Scogin challenged himself to finish the lyrics in a matter of days, and that energy crackles throughout the recording. “Lyrics are vastly important to me. Every word had to land. There’s no filler. It was important to figure out how to say the most with the fewest number of words.”

“The whole enjoyment of doing a two-piece band is figuring out how to make more with less,” he adds. “Initially, I wasn’t even sure if what I wanted to do could be done exactly how I wanted to. At this point, I’m good to go. In one song, I wrote a simple guitar riff that I can play with one hand and play the theremin live. Nikko is a beast on the drums with a minimal kit. We always figure out how to add texture, live, without ever resorting to the laziness of a computer full of tracks.”

If there’s one constant in Scogin’s career, it’s his familiarity with the unfamiliar and the satisfaction he feels expressing dissatisfaction. With a spirit of scrappy minimalism, ’68 forwards the pure rock traditions of audacity and disruption. Scogin gives everything to the microphone as if singing to redeem his soul. He wields his guitar and vocals like blunt objects, stripping away every layer of dry rot till all that remains is the burning heart of rock n’ roll. It’s about the riff and the kick.
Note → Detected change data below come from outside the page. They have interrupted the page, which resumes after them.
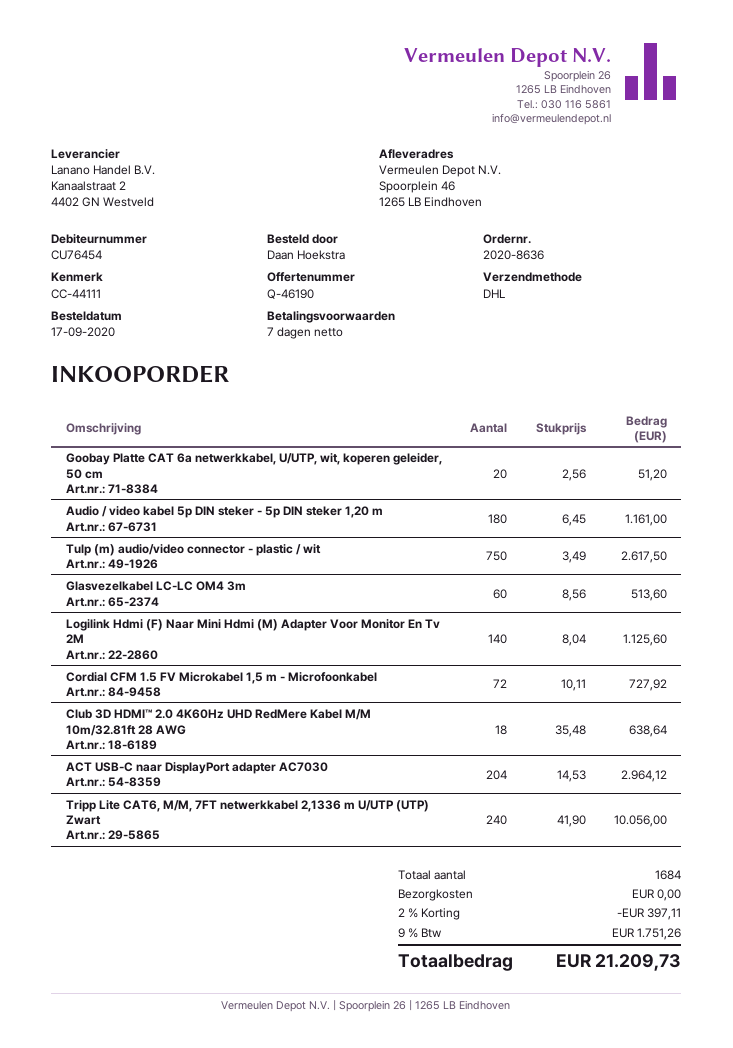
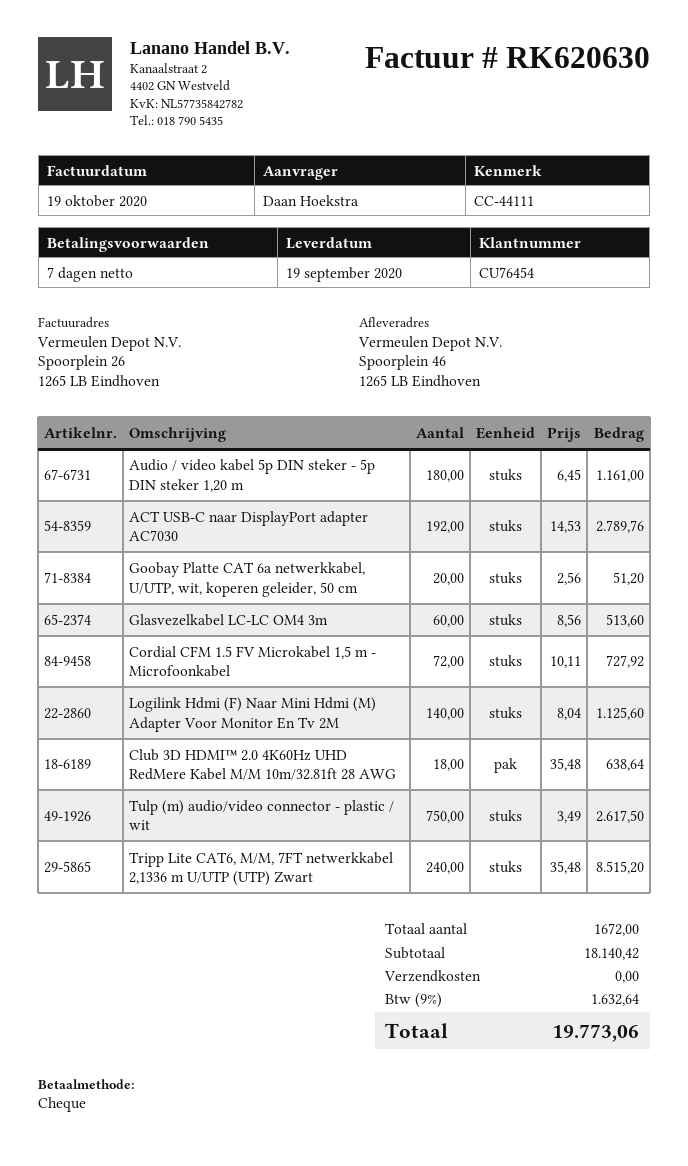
ACT USB-C naar DisplayPort adapter AC7030: 204 x 14.53 = 2964.12 -> 192 x 14.53 = 2789.76
Tripp Lite CAT6, M/M, 7FT netwerkkabel 2,1336 m U/UTP (UTP) Zwart: 240 x 41.90 = 10056.00 -> 240 x 35.48 = 8515.20
total quantity: 1684 -> 1672
discount: 2% = 397.11 -> none
tax: 9% = 1751.26 -> 9% = 1632.64
total: 21209.73 -> 19773.06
Sweaty catharsis, playful nods, cutting missives, all surrendered by ’68 as if the world depended on them.

The year Yes, and… arrives marks ten since ’68 emerged. “I was in high school in Norma Jean, and everything was a blur. The Chariot broke up after ten years,” Scogin ponders. “It’s so crazy because when I think about ’68, it feels like I’m still figuring it out. In fact, I’m just getting started.”